Wie door de straatjes van de Casco Viejo dwaalt, en af en toe halt houdt bij een verrukkelijke bakker om er na de bacalao a la vizcaina of al pil-pil, een pastel de arroz te proeven, een tarta capuchina of jesuitas, belandt op een bepaald moment ongetwijfeld bij de kerk van San Anton, of bij La Ribiera, de grootste overdekte markt van Europa. Of bij het Teatro Arriaga, de ontmoetingsplaats bij uitstek vanwege het grote autovrije plein ervoor. Achter de rechterdeur van het theater ligt het Oficina de Turismo de Bilbao. Van hieruit zie je ook enkele typische ingredienten van de stad: de lift die je naar de hoogste punten van Bilbao brengt, de kleurrijke gevel van het station Bilbao-Santander, de Nervión… De brug van de Arenal vlak voor het theater gaat naar de Gran Via, de hoofdas van de Ensanche (uitbreiding). De naam van deze nieuwe woonwijk verwijst naar de tijd dat succesvolle ondernemers de Casco Viejo verlieten en zo instonden voor de uitbreiding van de stad. Zowel in de Gran Via als in de omliggende straten pronken enkele pareltjes van huizen van rond de laatste eeuwwisseling. Verborgen achter een weinig opvallende Plaza Circular, ligt het station Abando waar een enorm glasraam een overzicht biedt van verschillende taferelen uit het leven in Bilbao. De stijl van dit glasraam – een verlichtend en poëtisch art deco – doet denken aan die van de schilder Aurelio Arteta (1879-1940), die in Bilbao geboren werd en wiens sociaal realisme ook vele artiesten uit onze contreien niet onbewogen liet. Het Museo de Bellas Artes stelt meerdere werken van dit invloedrijk en sensueel genie tentoon.

Aan de overzijde

van het plein ligt café La Granja, pleisterplaats bij uitstek voor wie zijn intellectuele of artistieke overpeinzingen rustig wil laten vloeien. Een ander uniek café is Iruna, waar de Moorse invloed duidelijk aanwezig is. Het ligt nabij de verleidelijke Jardines de Albia, op twee passen van de Gran Via.
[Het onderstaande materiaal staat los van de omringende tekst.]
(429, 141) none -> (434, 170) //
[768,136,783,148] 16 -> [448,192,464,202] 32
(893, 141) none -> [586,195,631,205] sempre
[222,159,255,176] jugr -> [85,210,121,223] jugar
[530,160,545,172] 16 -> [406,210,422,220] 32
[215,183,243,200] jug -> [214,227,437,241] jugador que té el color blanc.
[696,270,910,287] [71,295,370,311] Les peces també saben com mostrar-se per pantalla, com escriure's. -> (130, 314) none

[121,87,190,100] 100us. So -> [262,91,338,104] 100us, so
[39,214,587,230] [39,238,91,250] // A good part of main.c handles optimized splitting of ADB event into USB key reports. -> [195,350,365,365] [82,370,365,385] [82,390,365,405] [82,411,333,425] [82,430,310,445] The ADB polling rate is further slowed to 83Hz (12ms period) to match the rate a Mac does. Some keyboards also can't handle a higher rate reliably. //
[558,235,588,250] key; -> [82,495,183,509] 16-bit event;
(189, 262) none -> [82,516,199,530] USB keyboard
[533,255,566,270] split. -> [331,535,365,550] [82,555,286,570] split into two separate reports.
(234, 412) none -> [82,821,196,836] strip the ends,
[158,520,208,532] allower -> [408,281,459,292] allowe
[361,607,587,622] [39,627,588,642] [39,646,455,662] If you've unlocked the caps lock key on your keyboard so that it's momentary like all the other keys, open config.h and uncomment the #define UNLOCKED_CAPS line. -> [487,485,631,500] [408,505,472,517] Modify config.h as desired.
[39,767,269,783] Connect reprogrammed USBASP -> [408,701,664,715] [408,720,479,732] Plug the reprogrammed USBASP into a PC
Maar laten we terug naar de Gran Via gaan. Een lange rij modewinkels en supermarkten volgen elkaar op, de gebouwen hebben geen vaste herkenbare stijl. Hier viert het eclectisme hoogtij. En omdat wij Belgen toch ook onze trots hebben, vermelden we dat het Palacio de Chavarri (1894) op de Plaza Federico Moyua, het werk is van de Belgische architect Paul Hankar (1859-1901). In die tijd werd dit gebouw beschouwd als de mooiste burgerwoning in Bilbao. Het gebouw was bestemd voor rijke industriëlen, nu zetelt de Gobierno Civil er. Wie een kijkje achter dit paleis neemt, wordt geconfronteerd met één van de meest indrukwekkende uitzichten van de stad. Met als blikvanger het Guggenheim-museum, het symbool van het nieuwe Bilbao. Het is één van de interessantste gebouwen ter wereld en hernergt een waardevolle collectie hedendaagse kunst. Het museum is de trampoline naar het jaar 2000. Dat jaar viert Bilbao ook zijn 700ste verjaardag: Ongi Etorri (Welkom).